**Exercise objective:**
Your answer should be every line below that includes the word "fill".

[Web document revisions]

Start of Block

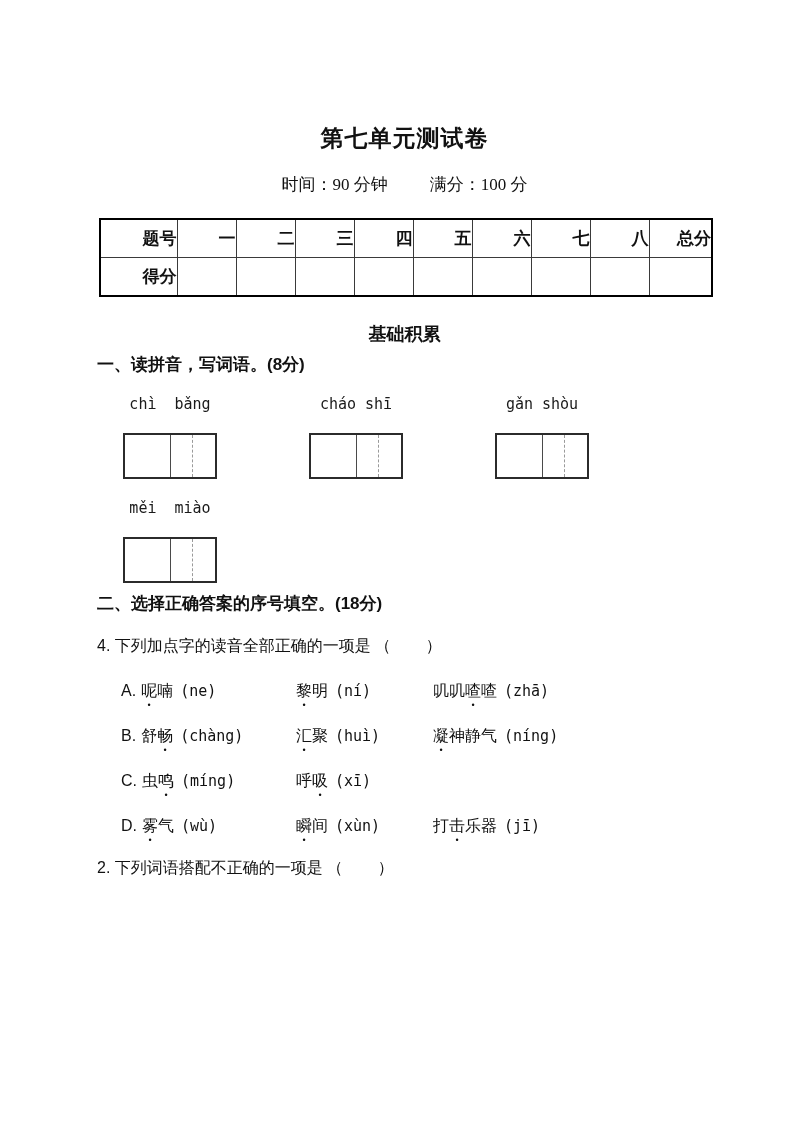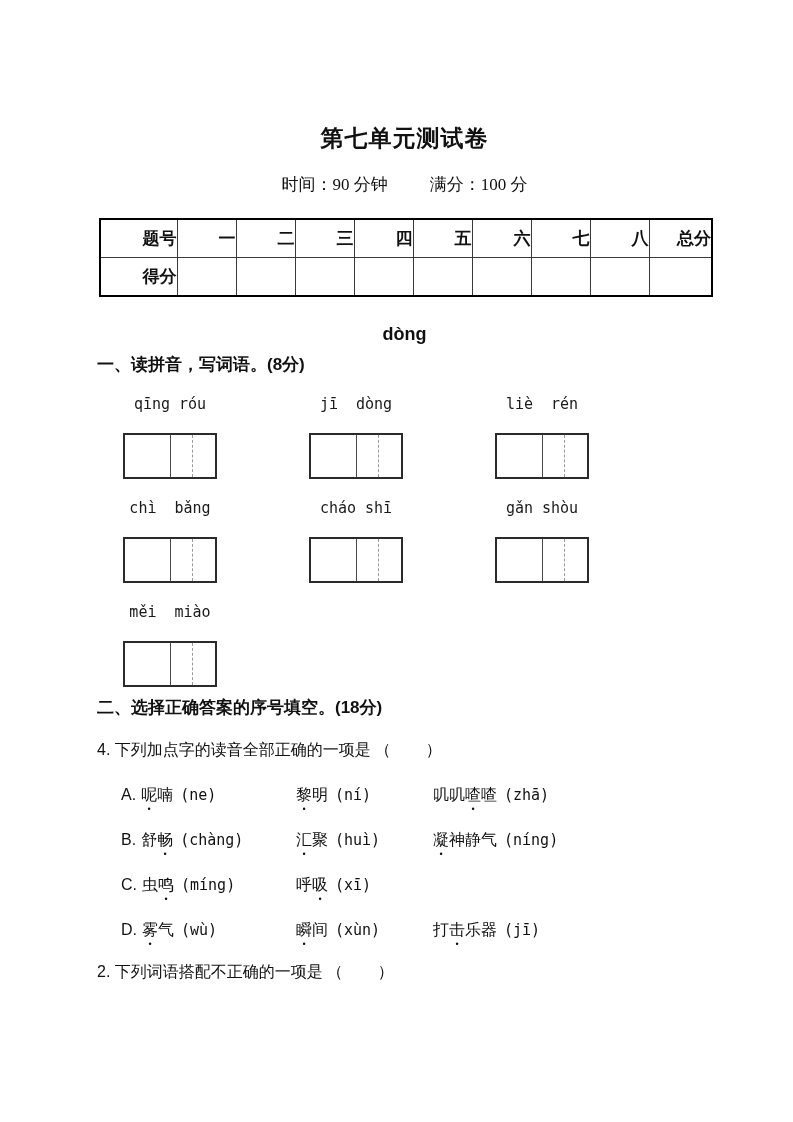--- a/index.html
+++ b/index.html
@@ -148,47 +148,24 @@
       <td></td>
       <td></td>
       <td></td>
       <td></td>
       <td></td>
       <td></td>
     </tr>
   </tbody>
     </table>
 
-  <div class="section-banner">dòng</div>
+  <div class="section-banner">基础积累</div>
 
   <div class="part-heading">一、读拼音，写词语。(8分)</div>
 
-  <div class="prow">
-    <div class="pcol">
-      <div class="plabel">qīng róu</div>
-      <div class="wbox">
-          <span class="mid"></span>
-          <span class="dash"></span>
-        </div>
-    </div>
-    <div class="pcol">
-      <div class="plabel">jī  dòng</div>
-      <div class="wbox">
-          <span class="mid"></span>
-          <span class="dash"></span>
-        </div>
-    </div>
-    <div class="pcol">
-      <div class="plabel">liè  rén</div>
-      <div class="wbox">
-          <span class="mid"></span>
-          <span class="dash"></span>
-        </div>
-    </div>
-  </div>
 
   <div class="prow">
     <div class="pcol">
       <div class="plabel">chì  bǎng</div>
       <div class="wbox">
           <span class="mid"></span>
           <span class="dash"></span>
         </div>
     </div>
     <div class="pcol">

End of Block
Start of Block

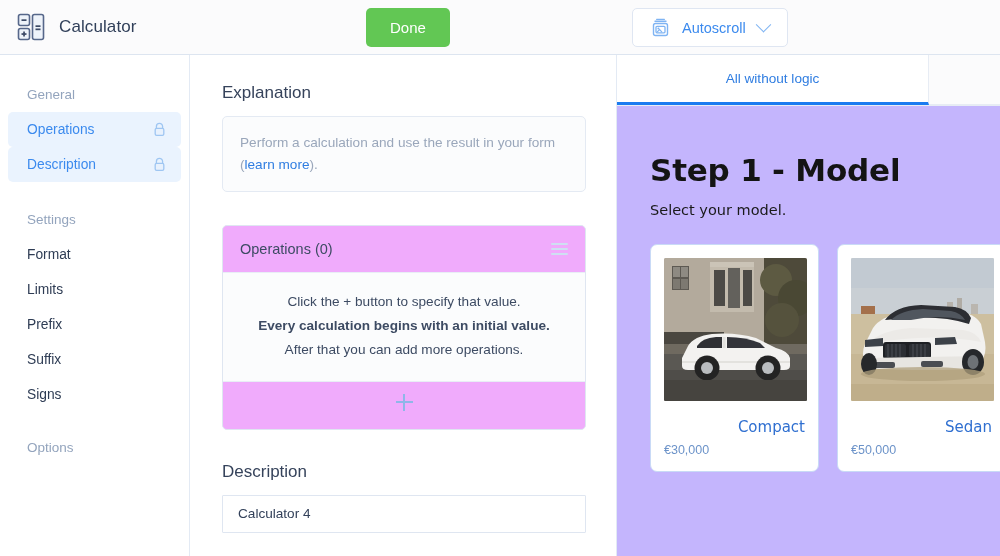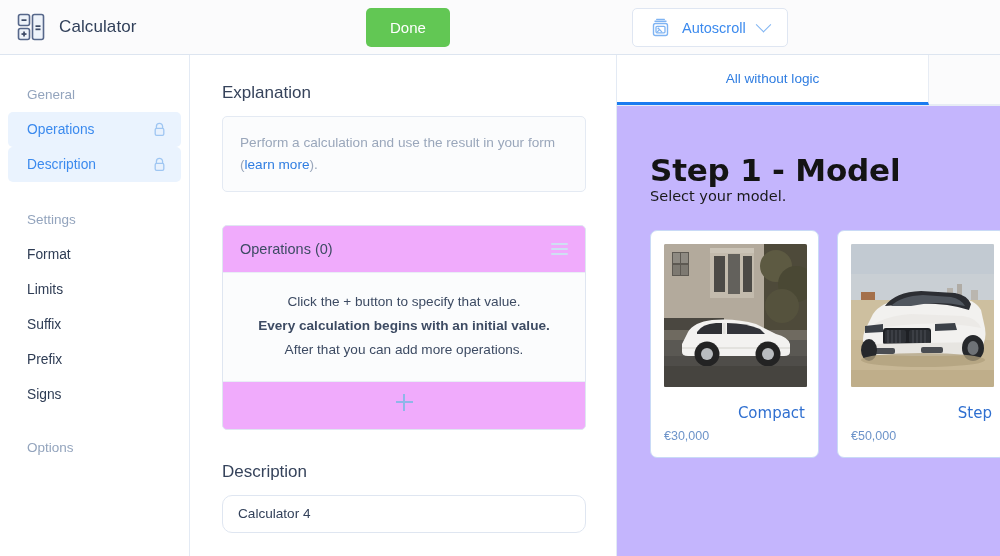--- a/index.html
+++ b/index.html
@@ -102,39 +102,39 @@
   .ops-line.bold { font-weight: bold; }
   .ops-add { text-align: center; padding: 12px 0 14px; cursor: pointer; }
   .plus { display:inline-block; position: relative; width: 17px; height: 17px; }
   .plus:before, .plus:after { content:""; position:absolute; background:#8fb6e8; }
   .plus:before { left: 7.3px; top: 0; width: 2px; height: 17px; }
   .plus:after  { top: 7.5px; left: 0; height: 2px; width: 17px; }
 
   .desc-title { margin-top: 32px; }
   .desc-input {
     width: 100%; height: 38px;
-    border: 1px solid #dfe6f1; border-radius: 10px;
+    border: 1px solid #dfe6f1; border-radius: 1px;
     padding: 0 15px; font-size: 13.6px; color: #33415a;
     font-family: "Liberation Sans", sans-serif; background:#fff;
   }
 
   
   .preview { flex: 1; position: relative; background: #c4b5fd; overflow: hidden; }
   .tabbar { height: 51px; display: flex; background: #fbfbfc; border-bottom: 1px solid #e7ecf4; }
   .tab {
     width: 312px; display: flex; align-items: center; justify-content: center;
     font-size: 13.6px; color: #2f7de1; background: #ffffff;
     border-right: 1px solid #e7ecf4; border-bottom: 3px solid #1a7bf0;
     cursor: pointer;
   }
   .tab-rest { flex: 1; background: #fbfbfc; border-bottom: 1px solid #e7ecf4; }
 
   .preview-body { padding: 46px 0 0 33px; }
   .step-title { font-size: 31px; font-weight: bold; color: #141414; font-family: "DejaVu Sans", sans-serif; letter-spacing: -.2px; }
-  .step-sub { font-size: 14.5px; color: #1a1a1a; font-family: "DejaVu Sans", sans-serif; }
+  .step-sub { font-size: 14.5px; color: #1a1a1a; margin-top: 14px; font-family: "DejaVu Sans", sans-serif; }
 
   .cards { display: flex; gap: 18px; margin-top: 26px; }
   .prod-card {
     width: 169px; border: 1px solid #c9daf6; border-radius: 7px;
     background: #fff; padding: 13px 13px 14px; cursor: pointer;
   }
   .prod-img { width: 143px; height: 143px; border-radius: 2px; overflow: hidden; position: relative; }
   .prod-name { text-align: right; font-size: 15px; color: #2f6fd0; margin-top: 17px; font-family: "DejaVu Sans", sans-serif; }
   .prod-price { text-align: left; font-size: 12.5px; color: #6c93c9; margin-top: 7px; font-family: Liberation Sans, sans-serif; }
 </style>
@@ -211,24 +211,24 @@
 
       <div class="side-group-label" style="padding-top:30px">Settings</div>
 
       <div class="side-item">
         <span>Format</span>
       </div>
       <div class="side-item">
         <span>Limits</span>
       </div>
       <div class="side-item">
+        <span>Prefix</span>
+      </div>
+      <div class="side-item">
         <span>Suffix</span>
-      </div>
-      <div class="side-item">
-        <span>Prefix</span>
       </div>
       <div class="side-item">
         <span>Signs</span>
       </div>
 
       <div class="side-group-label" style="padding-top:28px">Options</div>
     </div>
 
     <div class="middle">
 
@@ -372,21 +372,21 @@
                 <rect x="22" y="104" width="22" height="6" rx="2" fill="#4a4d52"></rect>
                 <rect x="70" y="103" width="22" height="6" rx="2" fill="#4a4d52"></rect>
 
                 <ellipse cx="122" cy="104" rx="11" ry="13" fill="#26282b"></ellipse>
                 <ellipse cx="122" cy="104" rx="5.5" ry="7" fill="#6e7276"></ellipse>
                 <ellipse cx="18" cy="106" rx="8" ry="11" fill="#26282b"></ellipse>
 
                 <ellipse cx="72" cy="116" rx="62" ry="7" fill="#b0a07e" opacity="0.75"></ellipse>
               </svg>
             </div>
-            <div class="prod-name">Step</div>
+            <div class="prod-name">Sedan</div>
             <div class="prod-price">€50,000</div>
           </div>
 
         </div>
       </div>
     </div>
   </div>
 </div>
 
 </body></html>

End of Block

**Answer to this problem:**
                 <rect x="22" y="104" width="22" height="6" rx="2" fill="#4a4d52"></rect>
                 <rect x="70" y="103" width="22" height="6" rx="2" fill="#4a4d52"></rect>
                 <ellipse cx="122" cy="104" rx="11" ry="13" fill="#26282b"></ellipse>
                 <ellipse cx="122" cy="104" rx="5.5" ry="7" fill="#6e7276"></ellipse>
                 <ellipse cx="18" cy="106" rx="8" ry="11" fill="#26282b"></ellipse>
                 <ellipse cx="72" cy="116" rx="62" ry="7" fill="#b0a07e" opacity="0.75"></ellipse>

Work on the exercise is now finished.